Excerpted data START
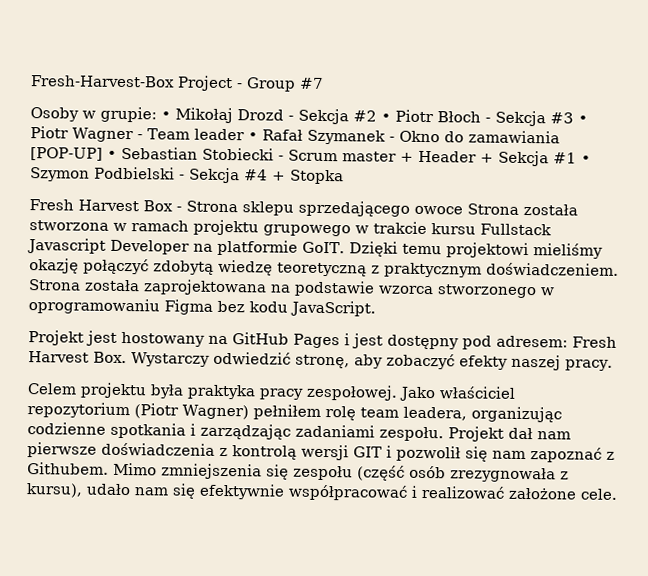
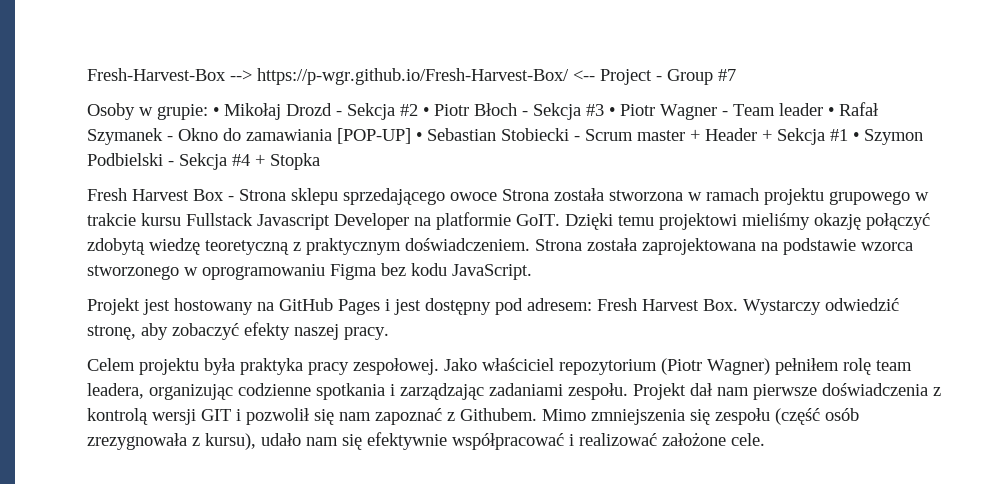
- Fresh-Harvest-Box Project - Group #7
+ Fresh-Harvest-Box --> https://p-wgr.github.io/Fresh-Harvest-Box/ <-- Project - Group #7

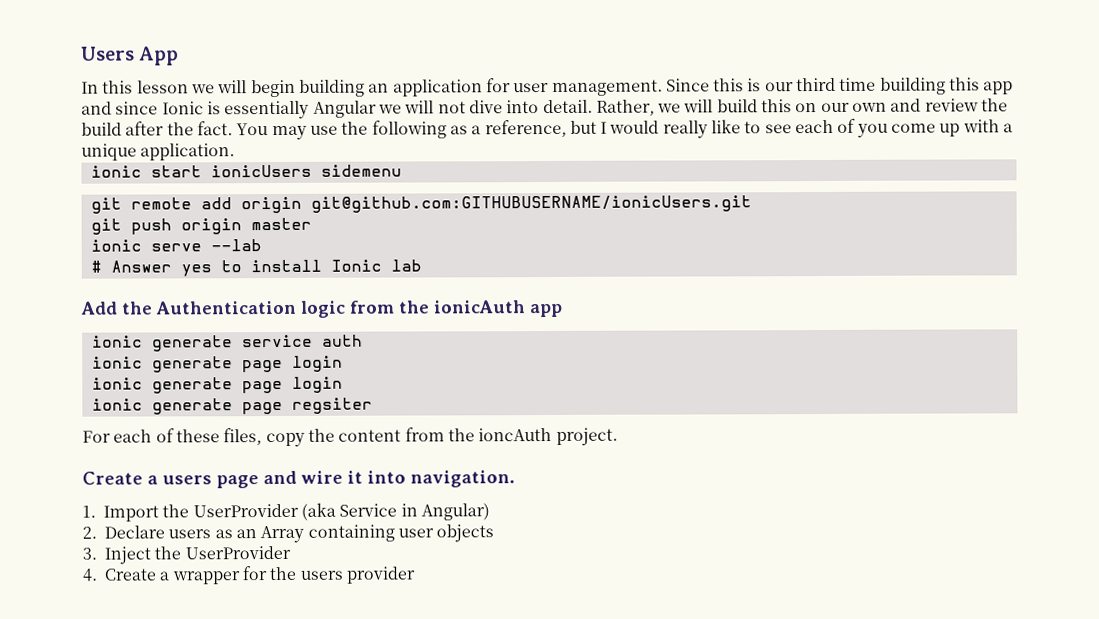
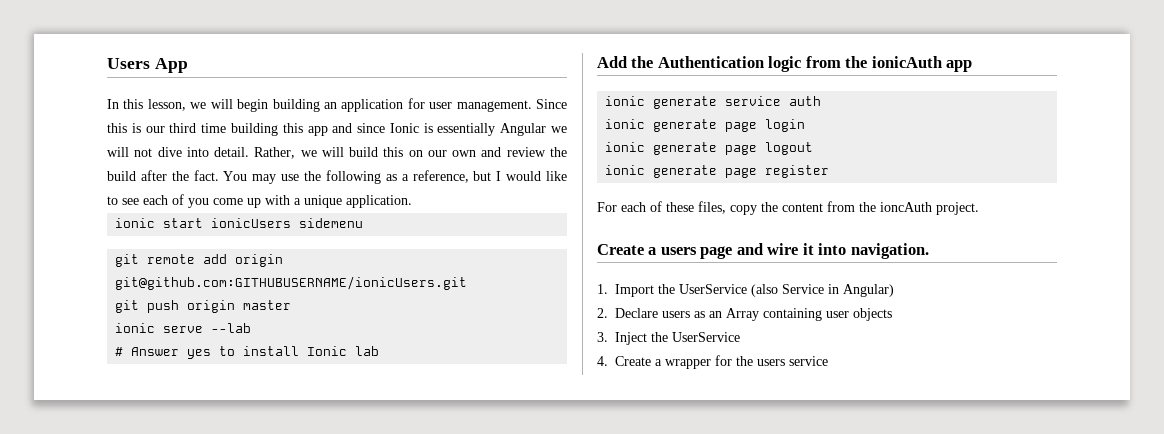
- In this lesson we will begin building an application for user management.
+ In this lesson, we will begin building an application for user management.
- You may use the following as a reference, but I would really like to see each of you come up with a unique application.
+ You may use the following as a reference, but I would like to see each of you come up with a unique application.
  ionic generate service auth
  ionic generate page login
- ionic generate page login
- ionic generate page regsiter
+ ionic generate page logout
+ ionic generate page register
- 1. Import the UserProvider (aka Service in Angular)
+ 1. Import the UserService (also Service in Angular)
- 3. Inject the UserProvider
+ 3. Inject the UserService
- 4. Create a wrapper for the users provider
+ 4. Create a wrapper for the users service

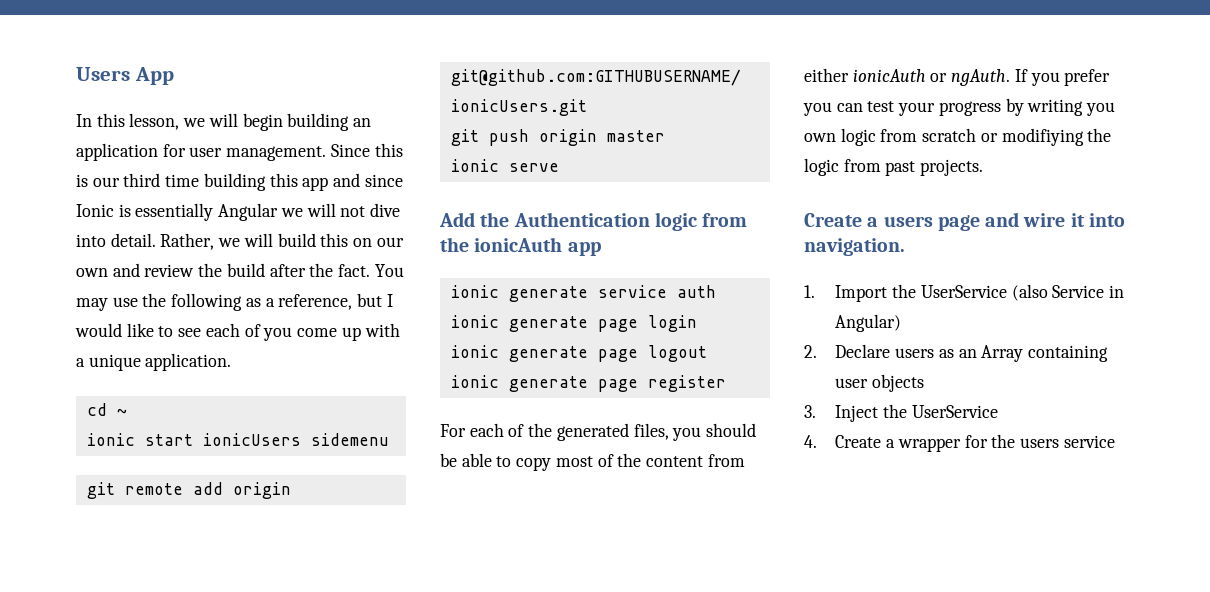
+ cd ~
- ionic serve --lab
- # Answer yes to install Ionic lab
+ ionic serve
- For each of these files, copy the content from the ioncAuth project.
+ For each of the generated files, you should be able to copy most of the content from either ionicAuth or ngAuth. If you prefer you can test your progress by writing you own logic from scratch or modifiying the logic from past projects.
Excerpted data END
• **Required work**: Transcribe every line in the entries above, taking out only the images.

• **Exercise output**:
- Fresh-Harvest-Box Project - Group #7
+ Fresh-Harvest-Box --> https://p-wgr.github.io/Fresh-Harvest-Box/ <-- Project - Group #7

- In this lesson we will begin building an application for user management.
+ In this lesson, we will begin building an application for user management.
- You may use the following as a reference, but I would really like to see each of you come up with a unique application.
+ You may use the following as a reference, but I would like to see each of you come up with a unique application.
  ionic generate service auth
  ionic generate page login
- ionic generate page login
- ionic generate page regsiter
+ ionic generate page logout
+ ionic generate page register
- 1. Import the UserProvider (aka Service in Angular)
+ 1. Import the UserService (also Service in Angular)
- 3. Inject the UserProvider
+ 3. Inject the UserService
- 4. Create a wrapper for the users provider
+ 4. Create a wrapper for the users service

+ cd ~
- ionic serve --lab
- # Answer yes to install Ionic lab
+ ionic serve
- For each of these files, copy the content from the ioncAuth project.
+ For each of the generated files, you should be able to copy most of the content from either ionicAuth or ngAuth. If you prefer you can test your progress by writing you own logic from scratch or modifiying the logic from past projects.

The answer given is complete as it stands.